▶ _EXERCISE DESCRIPTION_:
Give back only the lines in the records below from the one with "- IoT Service" to the one with "with power consumption and forecast predictions", both inclusive, word for word.

▶ _PROVIDED RECORDS_:
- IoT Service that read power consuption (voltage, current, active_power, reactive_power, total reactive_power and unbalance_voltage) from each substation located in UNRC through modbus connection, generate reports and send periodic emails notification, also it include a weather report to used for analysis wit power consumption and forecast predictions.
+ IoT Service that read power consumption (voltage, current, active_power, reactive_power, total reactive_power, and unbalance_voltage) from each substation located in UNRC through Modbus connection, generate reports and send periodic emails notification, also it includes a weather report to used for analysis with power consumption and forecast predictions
==
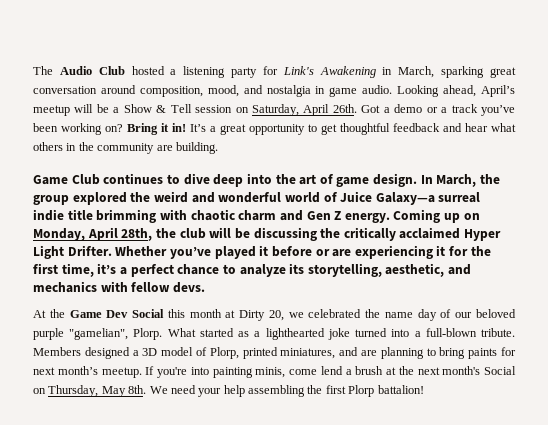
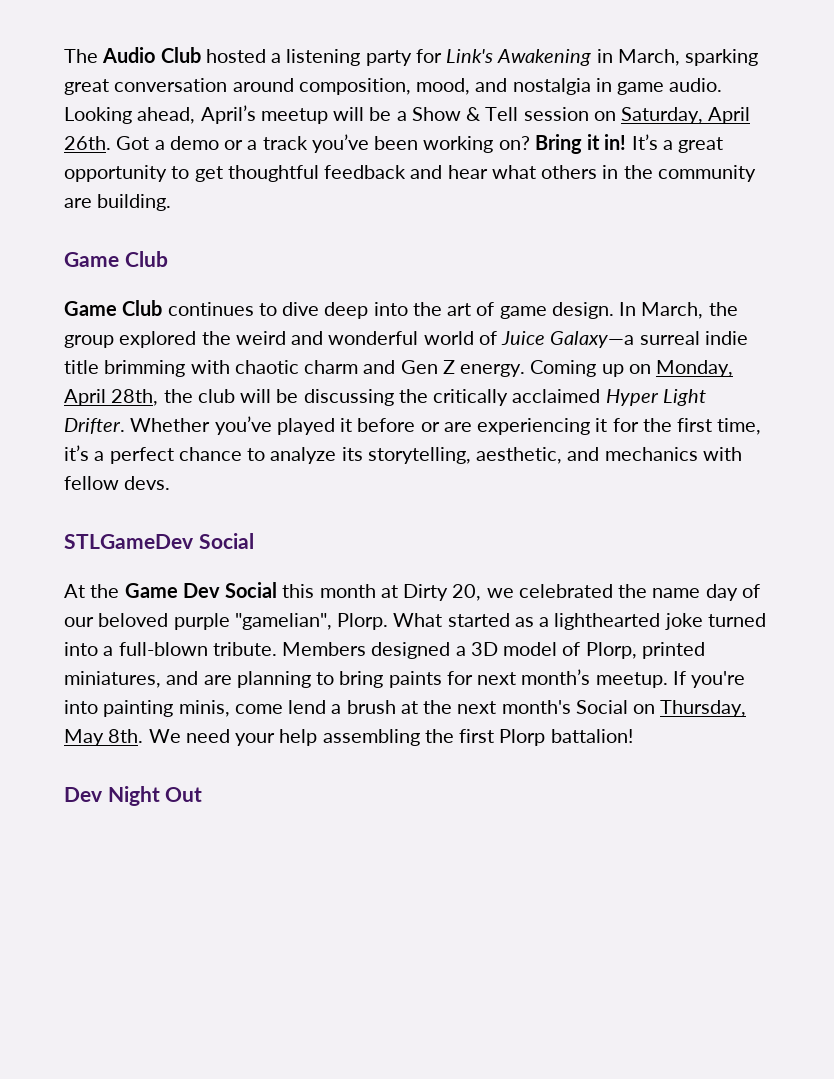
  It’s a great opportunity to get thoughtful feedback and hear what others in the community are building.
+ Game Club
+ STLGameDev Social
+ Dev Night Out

▶ _OUTPUT OF THE TASK_:
- IoT Service that read power consuption (voltage, current, active_power, reactive_power, total reactive_power and unbalance_voltage) from each substation located in UNRC through modbus connection, generate reports and send periodic emails notification, also it include a weather report to used for analysis wit power consumption and forecast predictions.
+ IoT Service that read power consumption (voltage, current, active_power, reactive_power, total reactive_power, and unbalance_voltage) from each substation located in UNRC through Modbus connection, generate reports and send periodic emails notification, also it includes a weather report to used for analysis with power consumption and forecast predictions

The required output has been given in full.